Change detection outputs:
+++

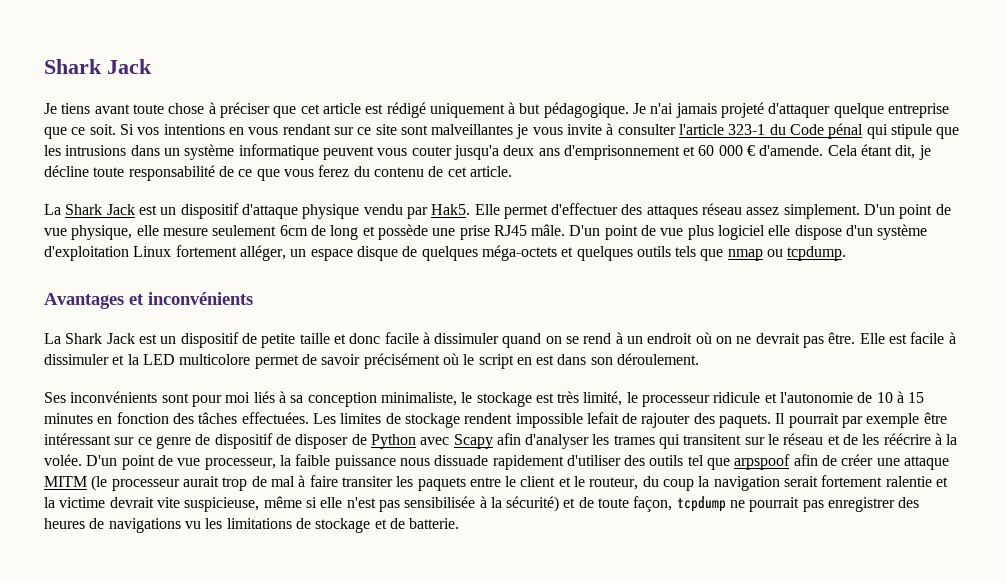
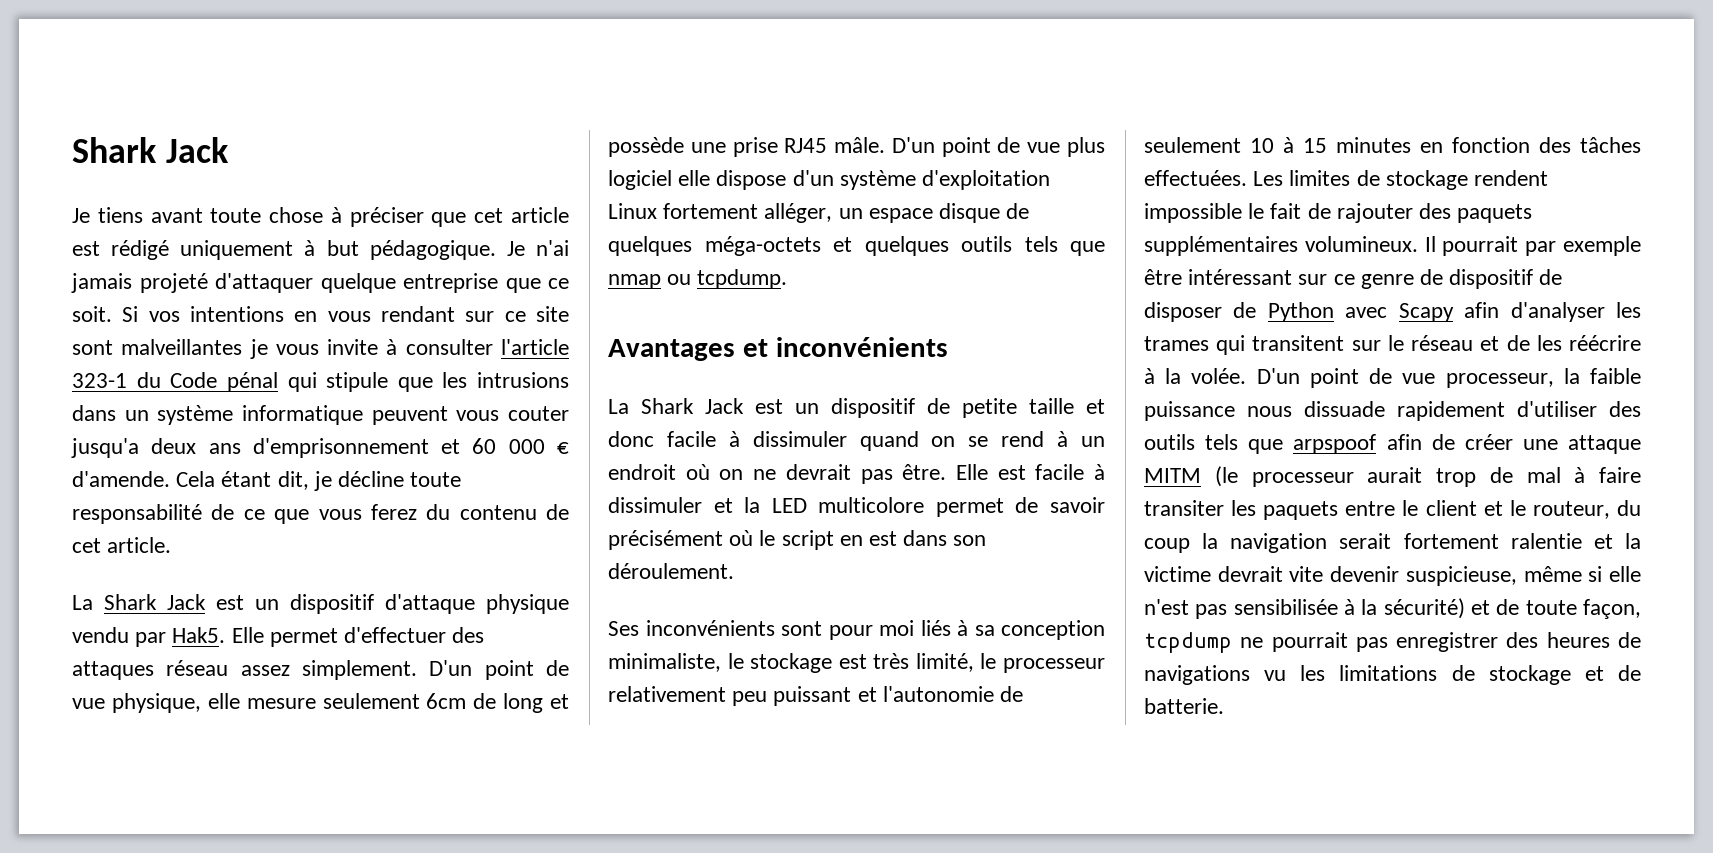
- Ses inconvénients sont pour moi liés à sa conception minimaliste, le stockage est très limité, le processeur ridicule et l'autonomie de 10 à 15 minutes en fonction des tâches effectuées.
+ Ses inconvénients sont pour moi liés à sa conception minimaliste, le stockage est très limité, le processeur relativement peu puissant et l'autonomie de seulement 10 à 15 minutes en fonction des tâches effectuées.
- Les limites de stockage rendent impossible lefait de rajouter des paquets.
+ Les limites de stockage rendent impossible le fait de rajouter des paquets supplémentaires volumineux.
- D'un point de vue processeur, la faible puissance nous dissuade rapidement d'utiliser des outils tel que arpspoof afin de créer une attaque MITM (le processeur aurait trop de mal à faire transiter les paquets entre le client et le routeur, du coup la navigation serait fortement ralentie et la victime devrait vite suspicieuse, même si elle n'est pas sensibilisée à la sécurité) et de toute façon, tcpdump ne pourrait pas enregistrer des heures de navigations vu les limitations de stockage et de batterie.
+ D'un point de vue processeur, la faible puissance nous dissuade rapidement d'utiliser des outils tels que arpspoof afin de créer une attaque MITM (le processeur aurait trop de mal à faire transiter les paquets entre le client et le routeur, du coup la navigation serait fortement ralentie et la victime devrait vite devenir suspicieuse, même si elle n'est pas sensibilisée à la sécurité) et de toute façon, tcpdump ne pourrait pas enregistrer des heures de navigations vu les limitations de stockage et de batterie.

+++

## ABOUT THIS EXERCISE
Read through the records above and copy the lines that contain "limitations".

## REPLY TO THE EXERCISE
- D'un point de vue processeur, la faible puissance nous dissuade rapidement d'utiliser des outils tel que arpspoof afin de créer une attaque MITM (le processeur aurait trop de mal à faire transiter les paquets entre le client et le routeur, du coup la navigation serait fortement ralentie et la victime devrait vite suspicieuse, même si elle n'est pas sensibilisée à la sécurité) et de toute façon, tcpdump ne pourrait pas enregistrer des heures de navigations vu les limitations de stockage et de batterie.
+ D'un point de vue processeur, la faible puissance nous dissuade rapidement d'utiliser des outils tels que arpspoof afin de créer une attaque MITM (le processeur aurait trop de mal à faire transiter les paquets entre le client et le routeur, du coup la navigation serait fortement ralentie et la victime devrait vite devenir suspicieuse, même si elle n'est pas sensibilisée à la sécurité) et de toute façon, tcpdump ne pourrait pas enregistrer des heures de navigations vu les limitations de stockage et de batterie.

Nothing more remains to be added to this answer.